Would there be any negative impacts to my program if I were to call 1,000 threads to one, single procedure? They would be continuously going until they are stopped at different times. But these threads would be going for at the least of a few hours each, maybe.
Maybe there could be a more efficient way instead, maybe quicker?
Please do note that I haven't done much with multi-threading, so advice would be nice also. :toothy
EDIT: Could anyone recommend a book for me on multi-threading in Windows?
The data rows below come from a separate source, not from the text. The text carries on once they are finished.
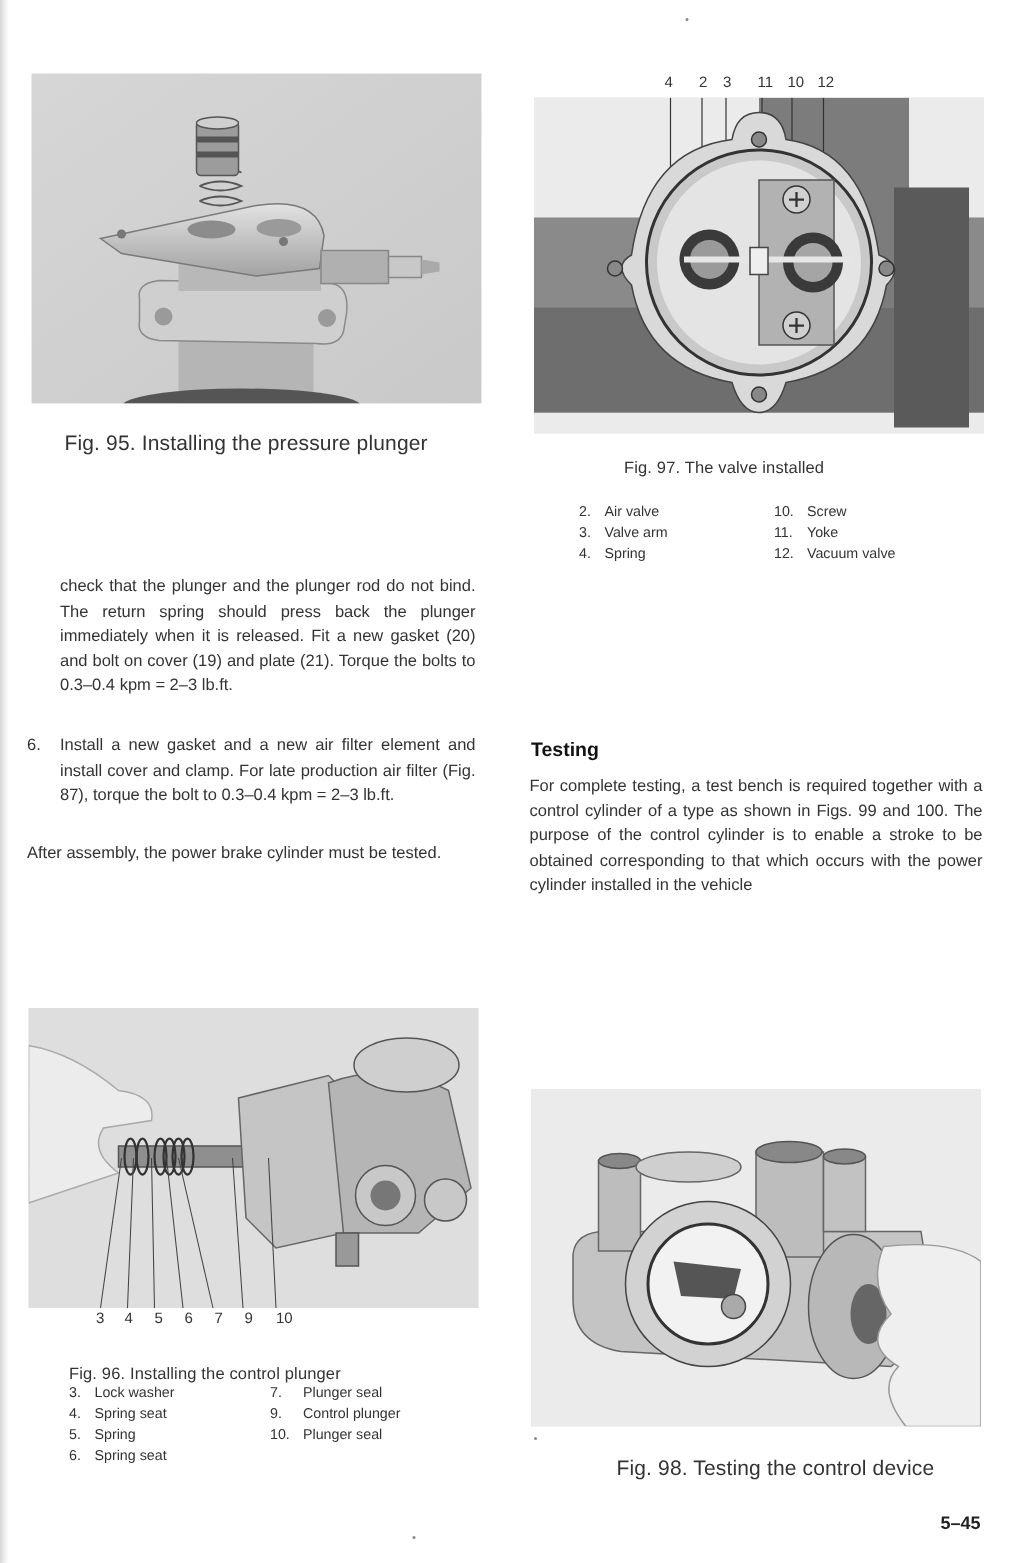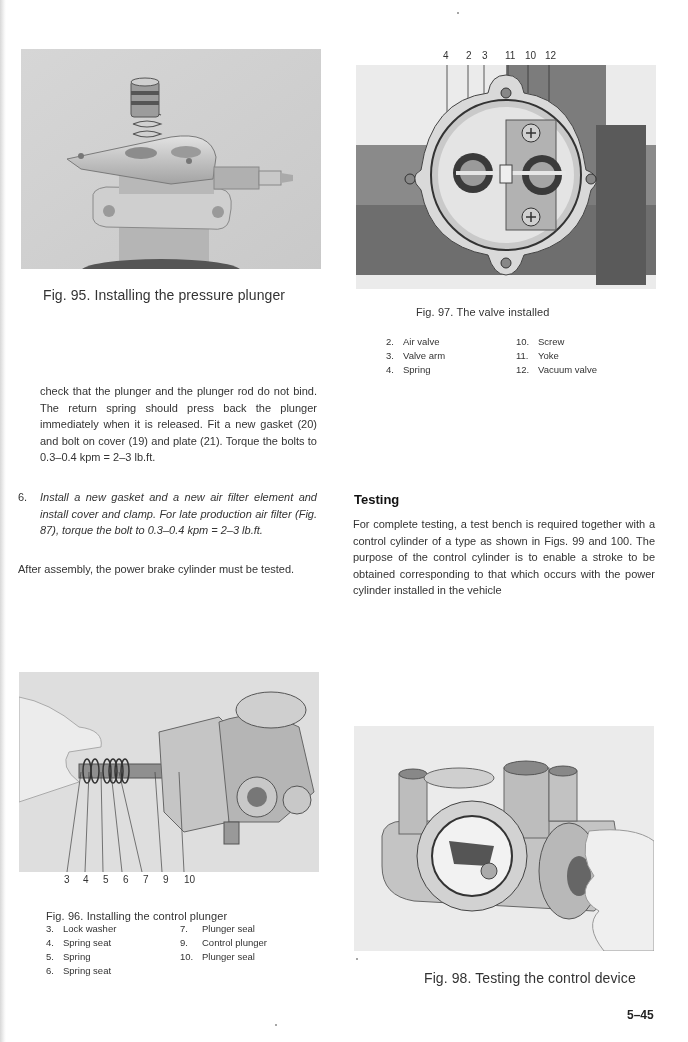--- a/index.html
+++ b/index.html
@@ -28,21 +28,21 @@
   .body-text {
     font-size: 11px; line-height: 16.6px; color: #333; text-align: justify;
   }
   .heading { font-size: 13px; font-weight: bold; color: #111; }
   .callouts { font-size: 10px; color: #333; }
   .callouts span { position: absolute; }
   .pagenum { font-size: 12px; font-weight: bold; color: #222; }
   .speck { position: absolute; width: 2px; height: 2px; background: #888; border-radius: 1px; }
   .step { display: flex; }
   .step .n { width: 22px; flex: none; }
-  .step .t { flex: 1; text-align: justify; font-style: italic; }
+  .step .t { flex: 1; text-align: justify; }
 </style>
 </head>
 <body>
 
 <div class="abs leftedge"></div>
 
 <div class="photo" style="left:21px;top:49px;width:300px;height:220px;">
   <svg viewBox="0 0 300 220" preserveAspectRatio="none">
     <defs>
       <linearGradient id="bg95" x1="0" y1="0" x2="1" y2="1">
@@ -269,19 +269,19 @@
     <circle cx="118" cy="130" r="40" fill="#f2f2f2" stroke="#333" stroke-width="2"></circle>
     <path d="M95 115 L140 120 L135 140 L100 138 Z" fill="#555"></path>
     <circle cx="135" cy="145" r="8" fill="#aaa" stroke="#444"></circle>
 
     <ellipse cx="215" cy="145" rx="30" ry="48" fill="#b8b8b8" stroke="#555"></ellipse>
     <ellipse cx="225" cy="150" rx="12" ry="20" fill="#666"></ellipse>
 
     <path d="M235 105 Q280 100 300 115 L300 225 L250 225 Q230 200 245 185 Q220 170 240 150 Q225 130 235 105 Z" fill="#efefef" stroke="#999"></path>
   </svg>
 </div>
-<div class="abs caption" style="left:408px;top:970px;padding-left:16px;">Fig. 98.  Testing the control device</div>
+<div class="abs caption" style="left:395px;top:970px;padding-left:16px;">Fig. 98.  Testing the control device</div>
 
 <div class="speck" style="left:457px;top:12px;"></div>
 <div class="speck" style="left:275px;top:1024px;"></div>
 <div class="speck" style="left:356px;top:958px;"></div>
 
 <div class="abs pagenum" style="left:627px;top:1008px;">5–45</div>
 
 </body></html>

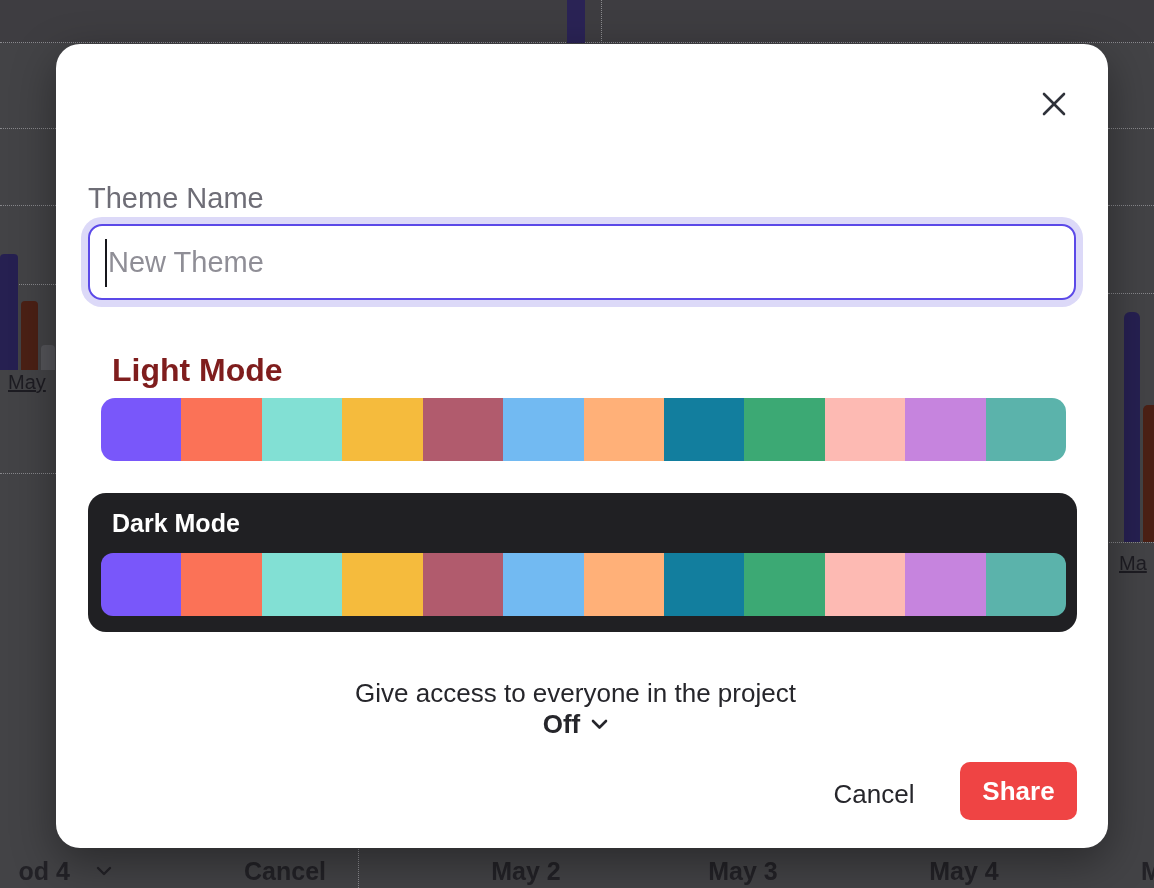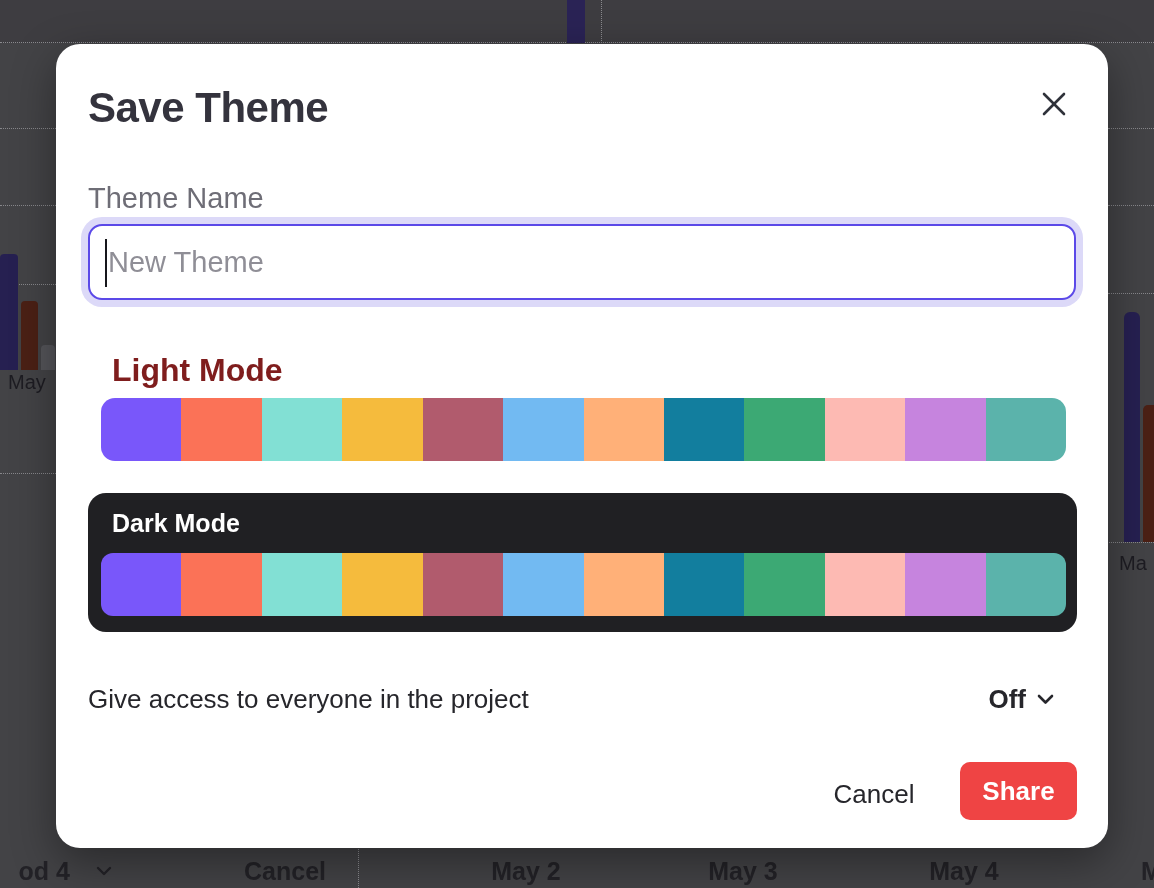--- a/index.html
+++ b/index.html
@@ -7,21 +7,21 @@
   body { font-family:"Liberation Sans", sans-serif; position:relative; background:#424245; }
 
   
   .backdrop { position:absolute; inset:0; background:#434346; }
   .top-strip { position:absolute; left:0; top:0; width:1154px; height:43px;
                background:#3e3d41; border-bottom:1px dotted #8a8a8e; }
   .top-bar { position:absolute; left:567px; top:0; width:18px; height:43px; background:#2a2355; }
   .vline { position:absolute; border-left:1px dotted #8a8a8e; }
   .gridline { position:absolute; border-top:1px dotted #87878b; height:0; }
   .bgbar { position:absolute; border-radius:4px 4px 0 0; }
-  .bg-label { position:absolute; color:#1d1c22; font-size:20px; font-weight:500; }
+  .bg-label { position:absolute; color:#1d1c22; font-size:20px; font-weight:500;text-decoration:underline; }
   .axis-label { position:absolute; top:857px; color:#232227; font-size:25px; font-weight:600; text-align:center; }
 
   
   .modal { position:absolute; left:56px; top:44px; width:1052px; height:804px;
            background:#ffffff; border-radius:24px; z-index:10;
            box-shadow:0 14px 44px rgba(0,0,0,.38); }
   .modal-title { position:absolute; left:32px; top:40px; font-size:42px; font-weight:800;
                  color:#34333d; letter-spacing:-0.5px; }
   .close-btn { position:absolute; left:976px; top:38px; width:44px; height:44px;
                display:flex; align-items:center; justify-content:center; cursor:pointer; }
@@ -35,22 +35,22 @@
 
   .section-heading { position:absolute; font-size:32px; font-weight:700; color:#7f1d1d; }
   .palette { position:absolute; display:flex; overflow:hidden; }
   .palette .swatch { flex:1 1 0; height:100%; }
   .light-palette { left:45px; top:354px; width:965px; height:63px; border-radius:14px; }
   .dark-panel { position:absolute; left:32px; top:449px; width:989px; height:139px;
                 background:#202023; border-radius:18px; }
   .dark-heading { position:absolute; left:24px; top:16px; font-size:25px; font-weight:700; color:#ffffff; }
   .dark-palette { left:13px; top:60px; width:965px; height:63px; border-radius:12px; }
 
-  .access-row { position:absolute; left:32px; right:54px; top:634px; height:42px;
-                display:flex; align-items:center; justify-content:space-between; }
+  .access-row { position:absolute; left:41px; right:54px; top:634px; height:42px;
+                display:flex; align-items:center; justify-content:space-between;flex-direction:column; }
   .access-text { font-size:26px; color:#26262b; }
   .off-group { display:flex; align-items:center; gap:11px; cursor:pointer; }
   .off-value { font-size:26px; font-weight:600; color:#26262b; }
 
   .cancel-btn { position:absolute; left:762px; top:730px; width:112px; height:40px;
                 font-size:26px; font-weight:400; color:#26262b; background:none; border:none;
                 cursor:pointer; font-family:"Liberation Sans", sans-serif; }
   .share-btn { position:absolute; left:904px; top:718px; width:117px; height:58px;
                background:#ef4444; border:none; border-radius:10px; color:#ffffff;
                font-size:26px; font-weight:700; cursor:pointer;
@@ -92,21 +92,20 @@
       </svg>
   </span>
   <span class="axis-label" style="left:225px; width:120px;">Cancel</span>
   <span class="axis-label" style="left:466px; width:120px;">May 2</span>
   <span class="axis-label" style="left:683px; width:120px;">May 3</span>
   <span class="axis-label" style="left:904px; width:120px;">May 4</span>
   <span class="axis-label" style="left:1141px; width:20px; text-align:left;">M</span>
 </div>
 
 <div class="modal">
-  <h1 class="modal-title">Save Theme</h1>
 
   <div class="close-btn">
     <span>
       <svg width="26" height="26" viewBox="0 0 26 26">
         <line x1="3" y1="3" x2="23" y2="23" stroke="#2f323a" stroke-width="2.6" stroke-linecap="round"></line>
         <line x1="23" y1="3" x2="3" y2="23" stroke="#2f323a" stroke-width="2.6" stroke-linecap="round"></line>
       </svg>
     </span>
   </div>
 

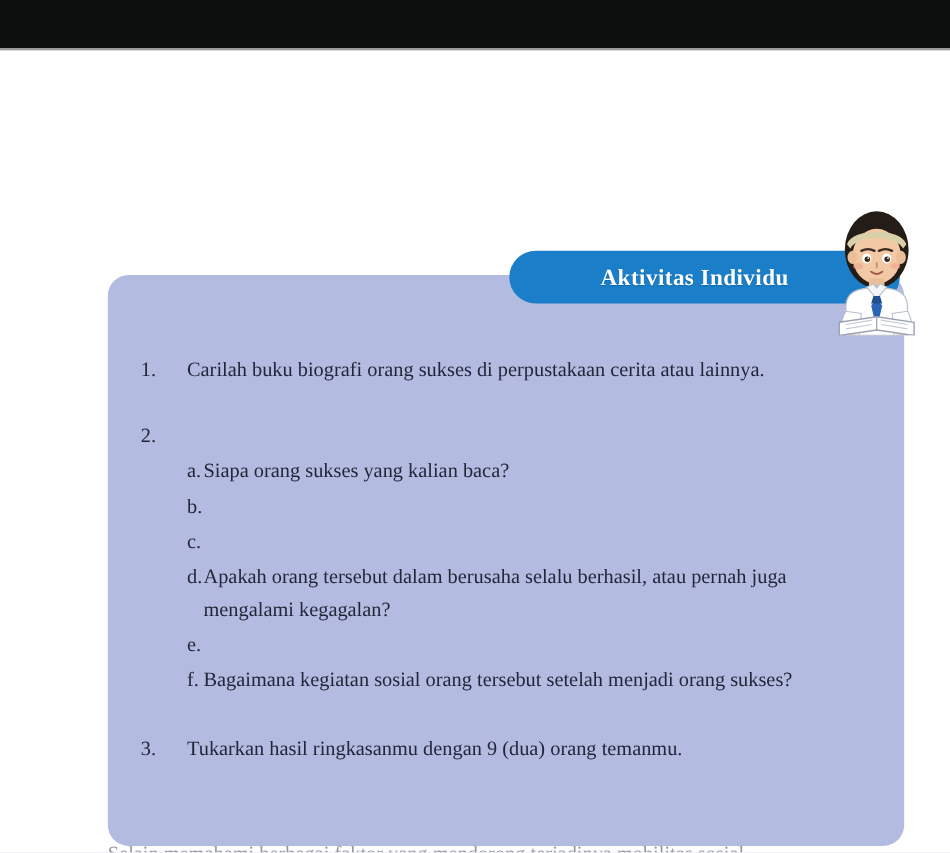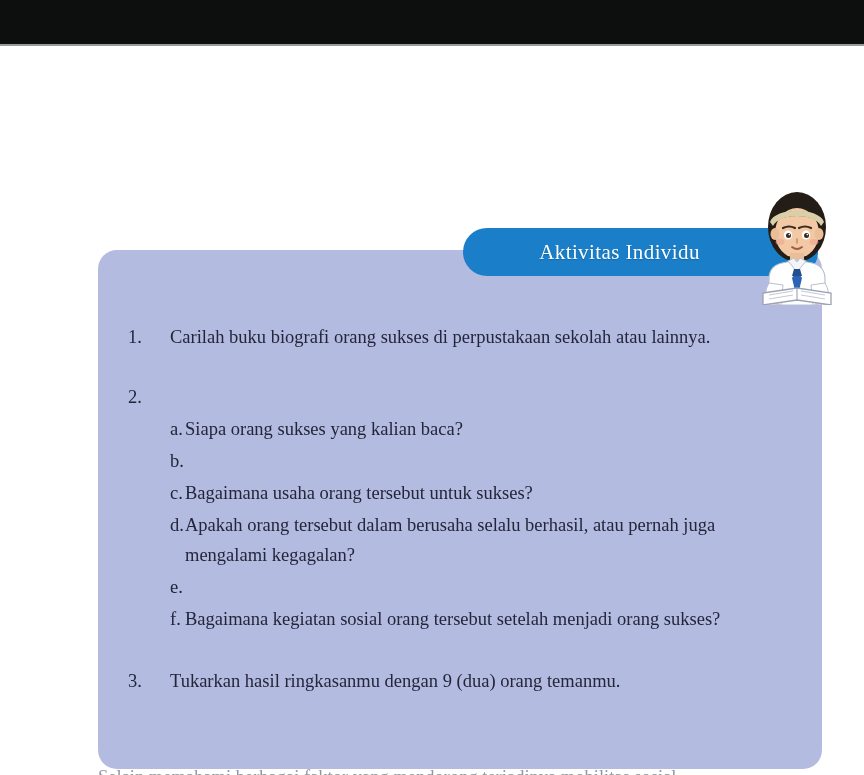--- a/index.html
+++ b/index.html
@@ -57,30 +57,30 @@
     left: 463px;
     top: 182px;  
     width: 355px;
     height: 48px;
     background: #1a7ec8;
     border-radius: 24px;
     z-index: 3;
   }
   .banner-title {
     position: absolute;
-    left: 0;
+    left: 12px;
     top: 0;
     width: 100%;
     height: 48px;
     line-height: 48px;
     text-align: center;
     padding-right: 42px;
     box-sizing: border-box;
     color: #ffffff;
-    font-weight: normal;
+    font-weight: bold;
     font-size: 21px;
     font-family: "Liberation Serif", "DejaVu Serif", serif;
     letter-spacing: 0.4px;
     text-shadow: 0 1px 1px rgba(10,60,100,0.35);
   }
 
   
   .girl {
     position: absolute;
     left: 745px;
@@ -154,39 +154,38 @@
 <div class="top-bar"></div>
 <div class="top-bar-edge"></div>
 
 <div class="page">
 
   <div class="activity-card">
     <div class="list-area">
 
       <div class="item lvl1" style="left:0; top:72px; width:724px;">
         <span class="marker">1.</span>
-        <div class="text body-just">Carilah buku biografi orang sukses di perpustakaan sekolah atau lainnya.</div>
+        <div class="text body-just">Carilah buku biografi orang sukses di perpustakaan cerita atau lainnya.</div>
       </div>
 
       <div class="item lvl1" style="left:0; top:132px; width:724px;">
         <span class="marker">2.</span>
       </div>
 
       <div class="item lvl2" style="left:0; top:164px; width:724px;">
         <span class="marker">a.</span>
         <div class="text body-left">Siapa orang sukses yang kalian baca?</div>
       </div>
 
       <div class="item lvl2" style="left:0; top:196px; width:724px;">
         <span class="marker">b.</span>
       </div>
 
       <div class="item lvl2" style="left:0; top:228px; width:724px;">
         <span class="marker">c.</span>
-        <div class="text body-left">Bagaimana usaha orang tersebut untuk sukses?</div>
       </div>
 
       <div class="item lvl2" style="left:0; top:260px; width:724px;">
         <span class="marker">d.</span>
         <div class="text body-left">Apakah orang tersebut dalam berusaha selalu berhasil, atau pernah juga mengalami kegagalan?</div>
       </div>
 
       <div class="item lvl2" style="left:0; top:322px; width:724px;">
         <span class="marker">e.</span>
       </div>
I would very much appreciate it!
Thank you.
Quote from: Radio Ga Ga on July 30, 2010, 09:48:07 PM
Would there be any negative impacts to my program if I were to call 1,000 threads to one, single procedure?
Yes, unless you have 1000 core.
1 GUI thread + 1 worker thread for each core.
The assumption here being that the GUI thread is idle most of the time, sitting in a typical cpu-yielding pump waiting for messages to arrive.
No, just make sure they dont access the same memory at the same time.
Quote from: Geryon on July 30, 2010, 11:12:25 PM
Quote from: Radio Ga Ga on July 30, 2010, 09:48:07 PM
Would there be any negative impacts to my program if I were to call 1,000 threads to one, single procedure?
Yes, unless you have 1000 core.
No, a single core processor can have many thread running.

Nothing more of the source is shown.